Over the summer of 2016, four MPH students, one medical student and one MPH faculty took part in ongoing research projects over five weeks in Ghana. Staying on campus at the teaching hospital, Kuomfo Anokye, in Kumasi, students worked to
- collect data to help predict risk of Metabolic Syndrome (MetS);
- examine water quality across a gold mining region; and
- investigate factors associated with Hepatitis C (HCV).
Matt McHugh recounts the experience.
After collecting water and soil samples in three different towns (Kumasi, Obuasi and Nkwantakese), it was tested to measure the heavy metal content that varied due to the distance of area gold mines. We were able to see how the mining practices affected the health of area communities.
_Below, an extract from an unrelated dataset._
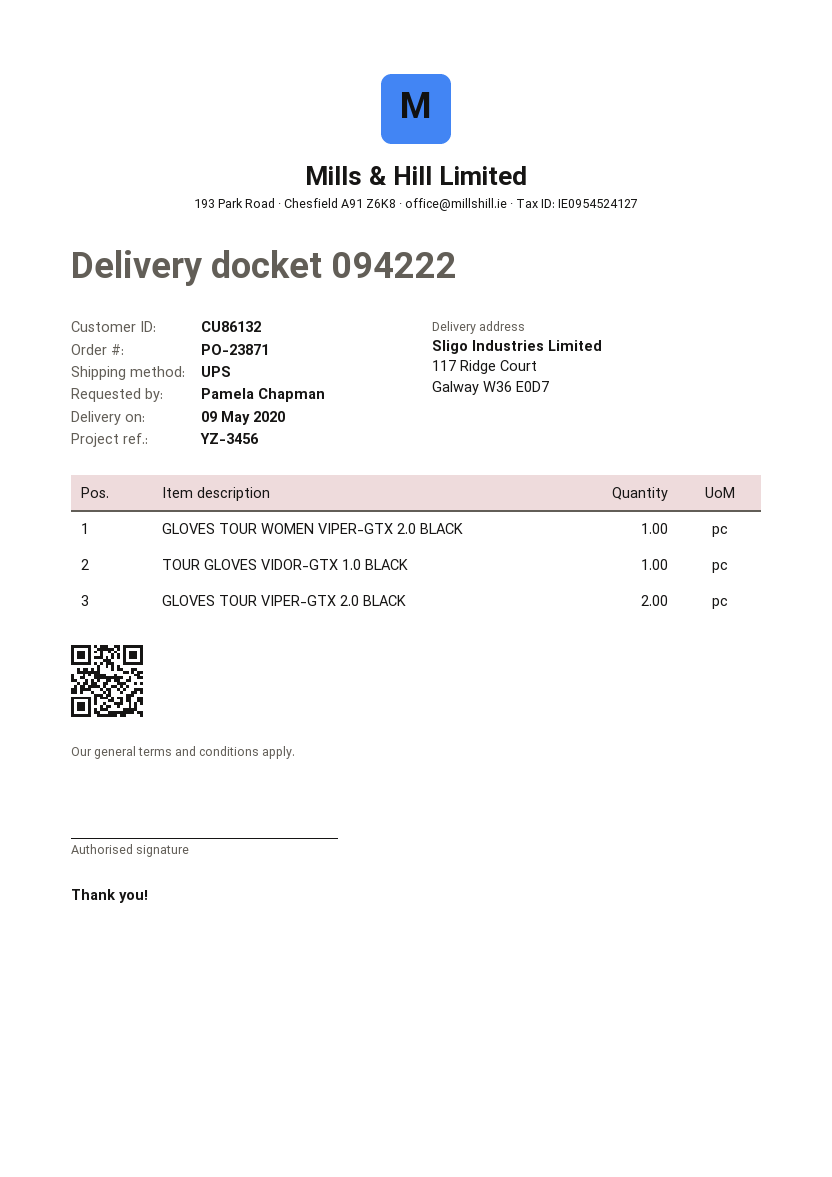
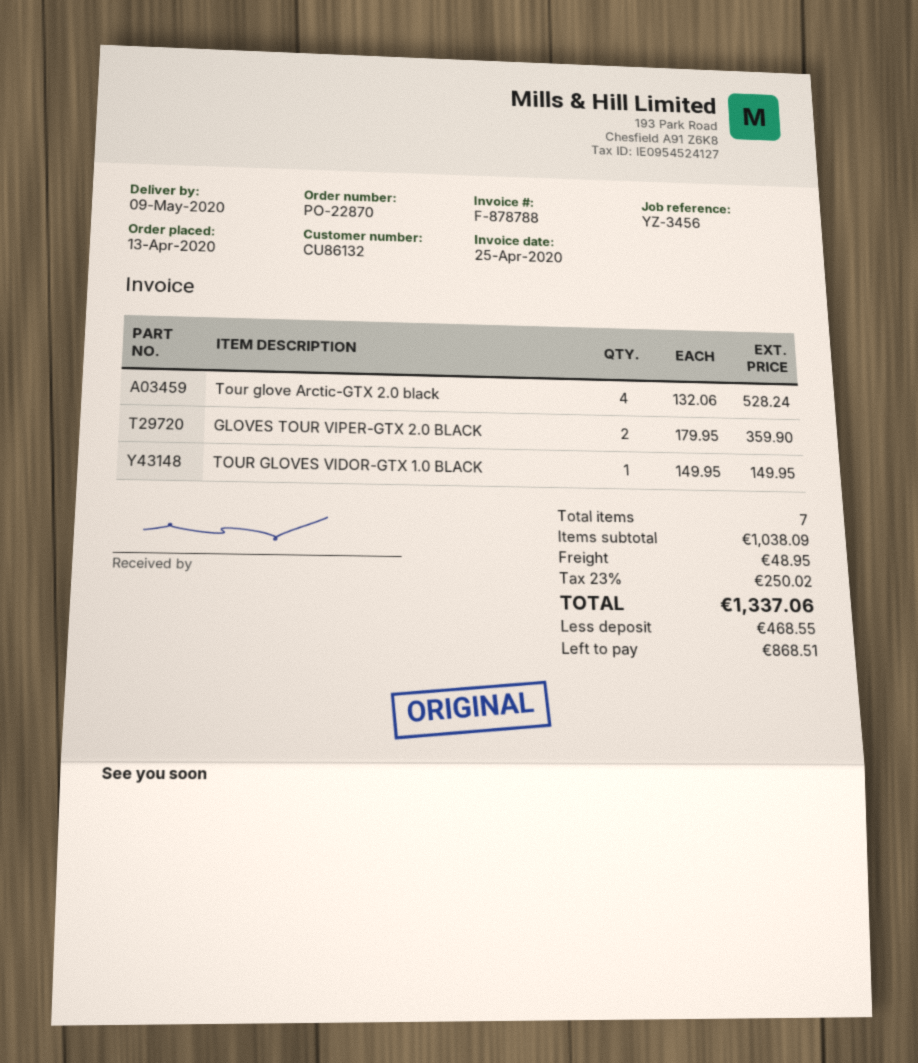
order number: PO-23871 -> PO-22870
GLOVES TOUR WOMEN VIPER-GTX 2.0 BLACK: 1 -> none
Tour glove Arctic-GTX 2.0 black: none -> 4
Additionally, we participated in a collaboration between Gilead Sciences, LUC and NYU. Tailoring a survey to protect the dignity and modesty of participants—but still gain important knowledge pertaining to hygiene and sexual behaviors that contribute to HCV transmission—we surveyed 25 people in Nkwantakese with translators. The work gave us great insight into HCV transmission factors that would help develop effective treatment plans utilizing the new pan-genotypic drug.”
But why Ghana? Why conduct research abroad at all?
In addition to gaining practical working knowledge on how to conduct complex research, strengthening their ability to see patterns between environmental issue and health effects, and becoming more cognizant of how sensitive topics can affect research outcomes, the students also expanded their understanding of community. This field experience broadened their social and cultural experience which will have a profound effect on their future research, practice and advocacy work.
The power of international education and research is immense. The MPH program is proud to have so many professionals that understand the benefits of this unique type of collaboration.